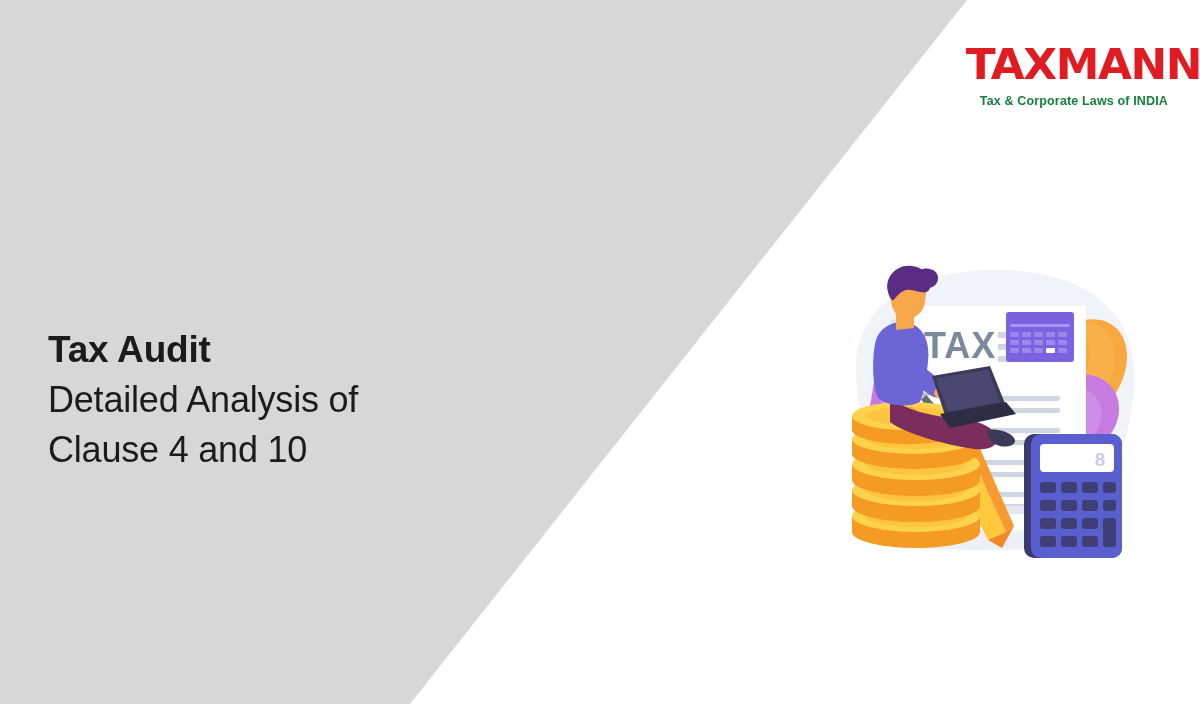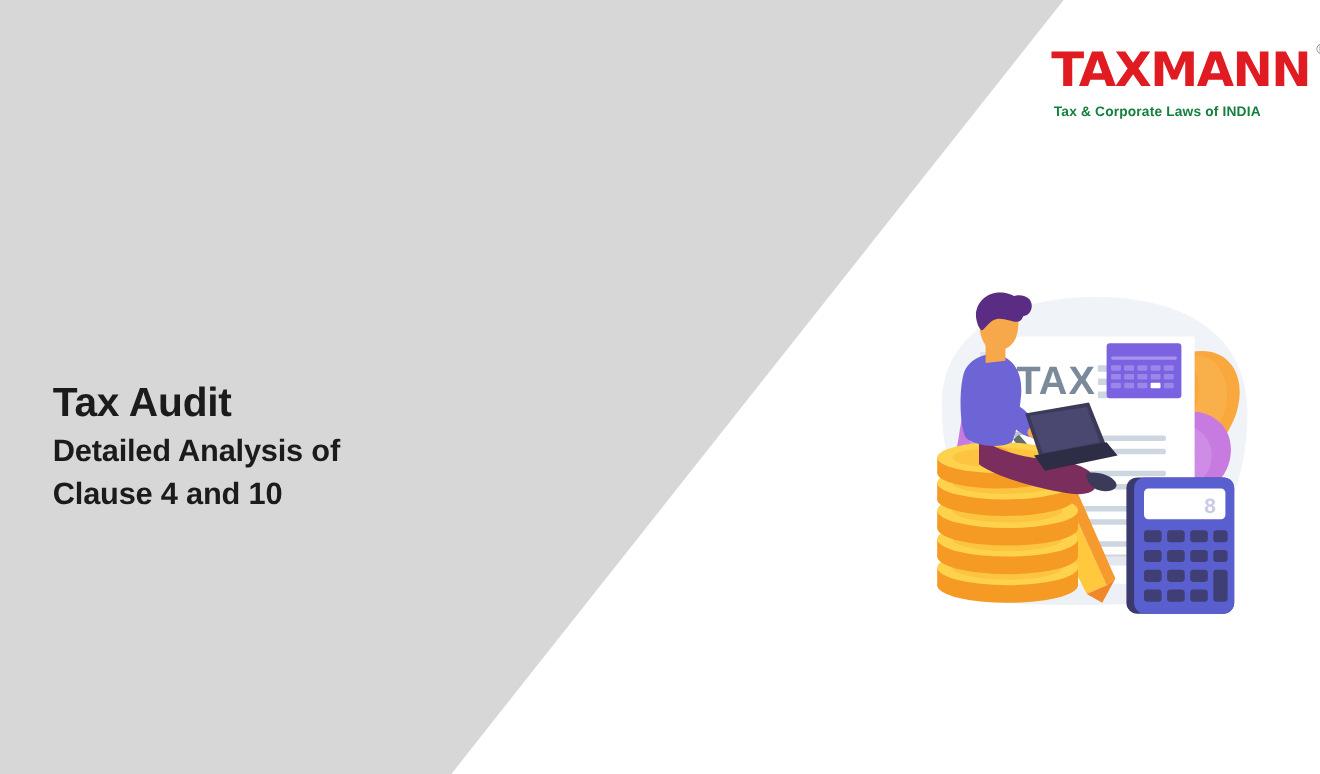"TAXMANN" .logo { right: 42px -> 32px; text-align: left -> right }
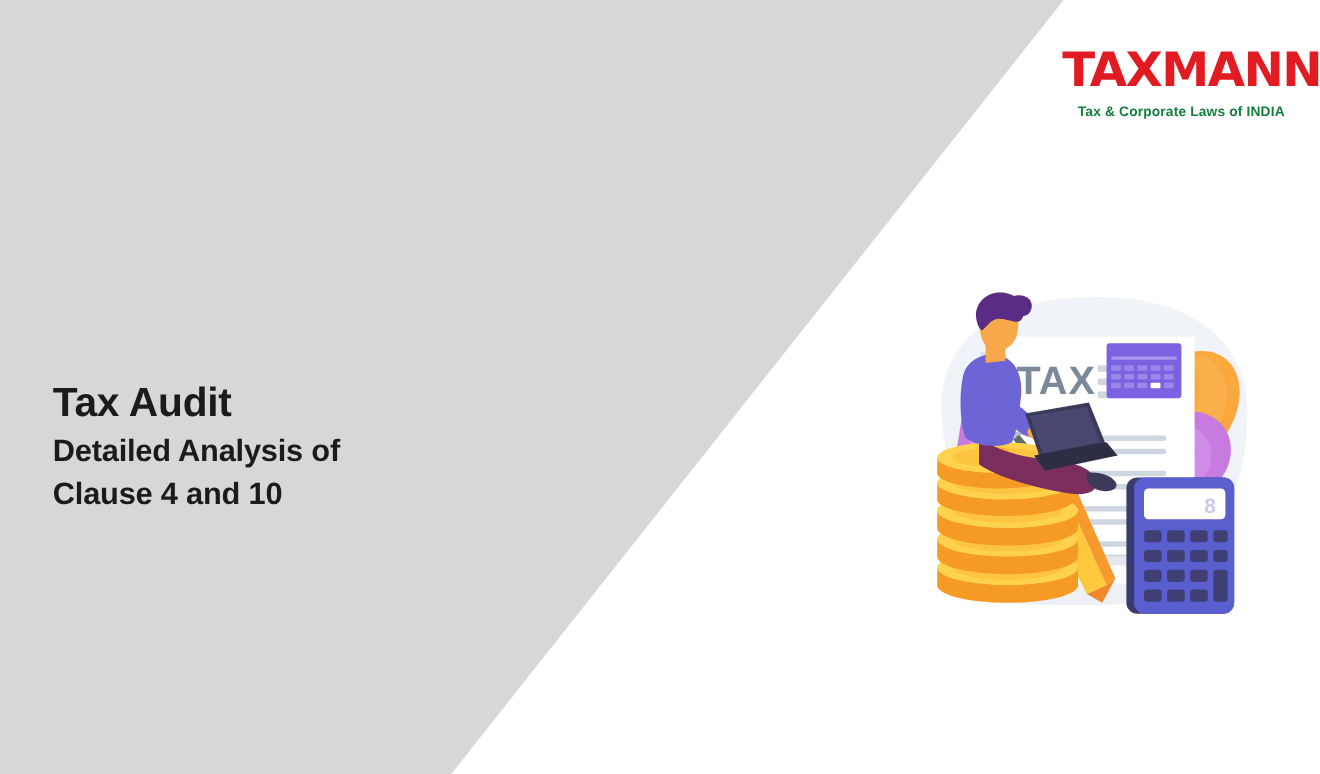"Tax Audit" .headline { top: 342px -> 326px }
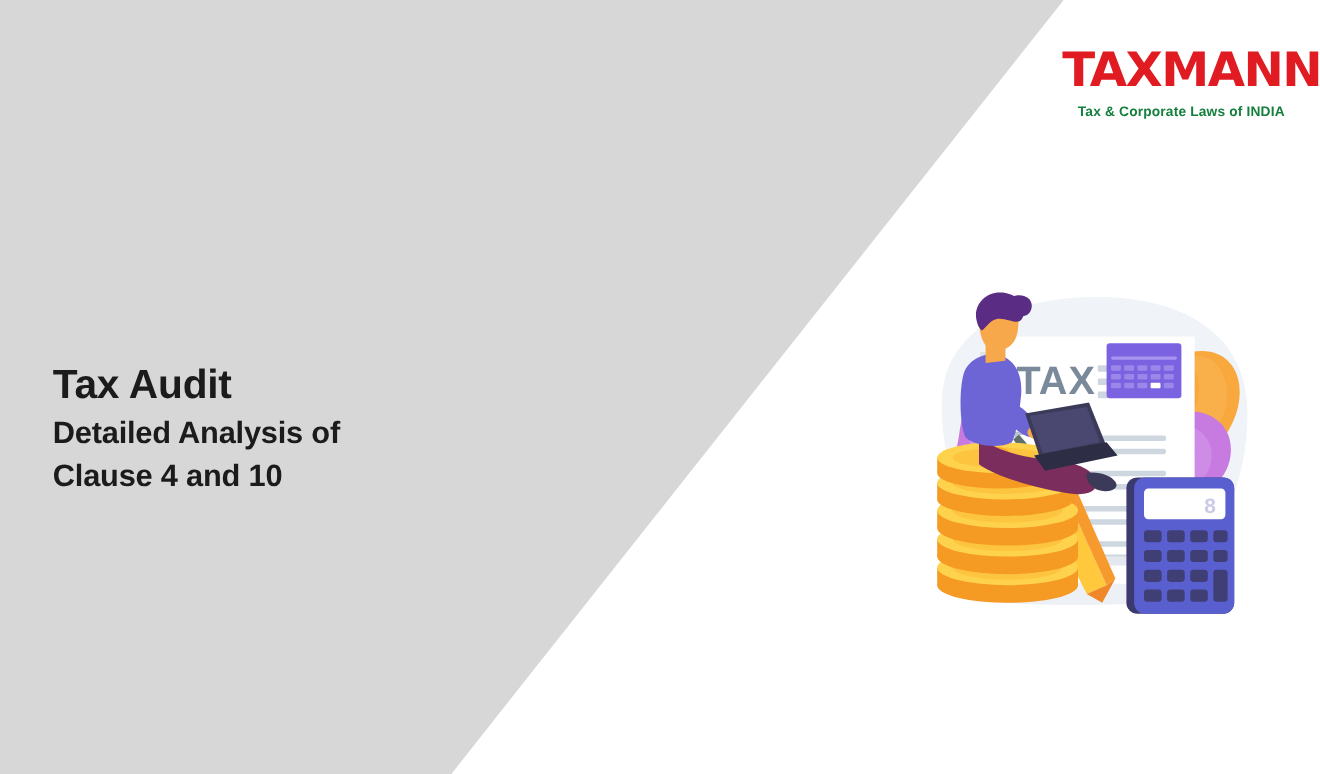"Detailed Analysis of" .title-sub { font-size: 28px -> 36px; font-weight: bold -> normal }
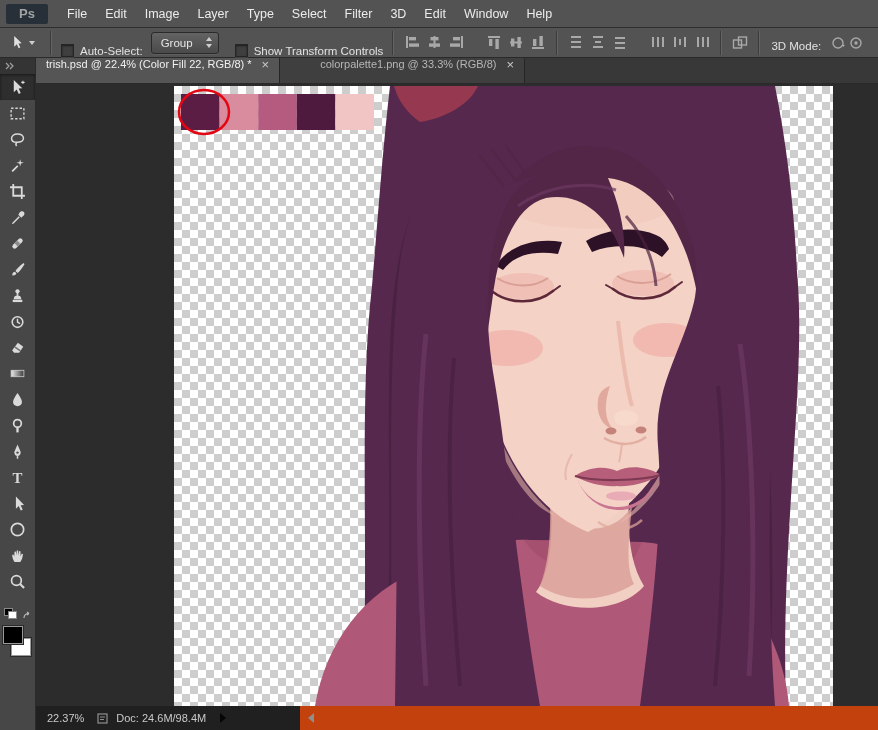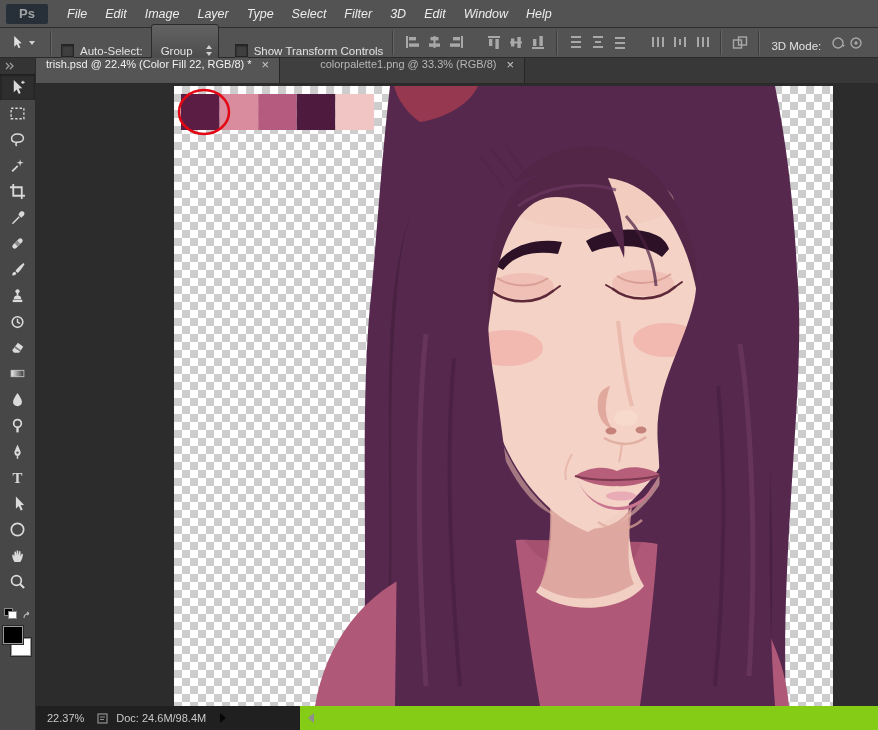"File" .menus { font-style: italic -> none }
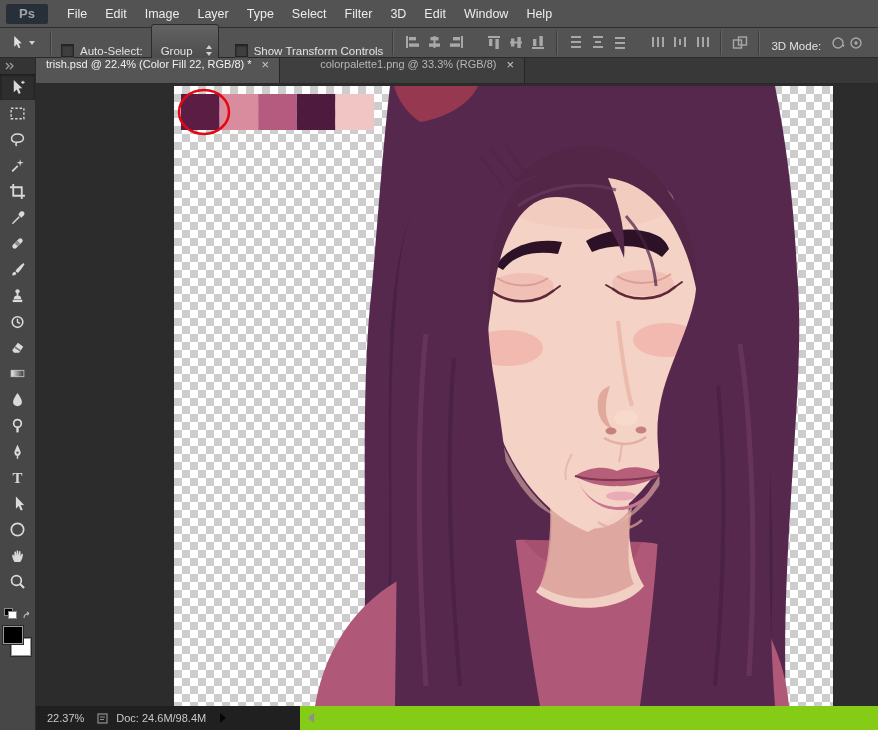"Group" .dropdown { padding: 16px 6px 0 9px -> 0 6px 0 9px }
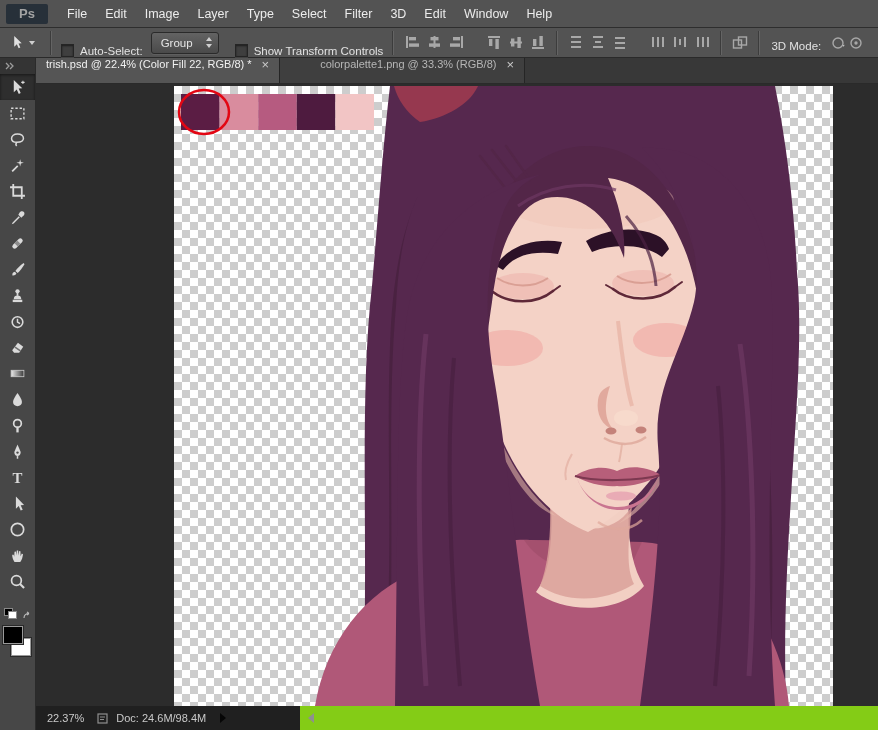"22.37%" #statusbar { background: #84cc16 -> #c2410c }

What to work on
Pictures excluded, output exactly the line that contains "font-size: 28px ->" and every line after it to the end of the data above.

Solution to the problem
"Detailed Analysis of" .title-sub { font-size: 28px -> 36px; font-weight: bold -> normal }
"File" .menus { font-style: italic -> none }
"Group" .dropdown { padding: 16px 6px 0 9px -> 0 6px 0 9px }
"22.37%" #statusbar { background: #84cc16 -> #c2410c }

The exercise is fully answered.